Finally, most studies of prostate cancer disparities are based on self-identified race or ethnicity classifications. However, genomically determined ancestry is also finding a place in the study of disparities. The use of genomic ancestry may be able to define groups differently than self-identified race or ethnicity and thus may be a useful adjunct in our understanding of the biological and social determinants of prostate cancer risk, outcomes, and disparities.

Prostate cancer is clinically heterogeneous, and while a fraction of tumors is phenotypically aggressive, the majority are indolent. Advanced cancers are variably defined and can refer to higher grade or stage, metastatic, or lethal prostate cancer. Several potential prostate cancer risk factors, such as height, demonstrate stronger associations with the incidence of aggressive disease, while others are solely associated with this phenotype, such as obesity (29, 30).

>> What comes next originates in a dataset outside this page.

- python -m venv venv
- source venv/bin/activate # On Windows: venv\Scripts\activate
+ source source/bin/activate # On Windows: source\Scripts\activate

Genomic profiling of prostate tumors in The Cancer Genome Atlas revealed seven molecular subtypes of cancers defined by the presence of ETS fusions or mutations in SPOP, FOXA1, and IDH1 (31). To date, this taxonomy of prostate cancer has had limited application in etiologic epidemiologic research. A notable exception is the prostate cancer subtype defined by presence of the TMPRSS2-ERG fusion, a somatic gene fusion in which the ERG oncogene becomes androgen-regulated (32, 33). Select risk factors, including obesity and height, among others, have been found to be associated with the incidence of TMPRSS2-ERG–positive disease (34–38). There is substantial intratumoral genomic heterogeneity within multifocal prostate tumors, representing an important consideration when evaluating molecular classifications of prostate cancers (39–41).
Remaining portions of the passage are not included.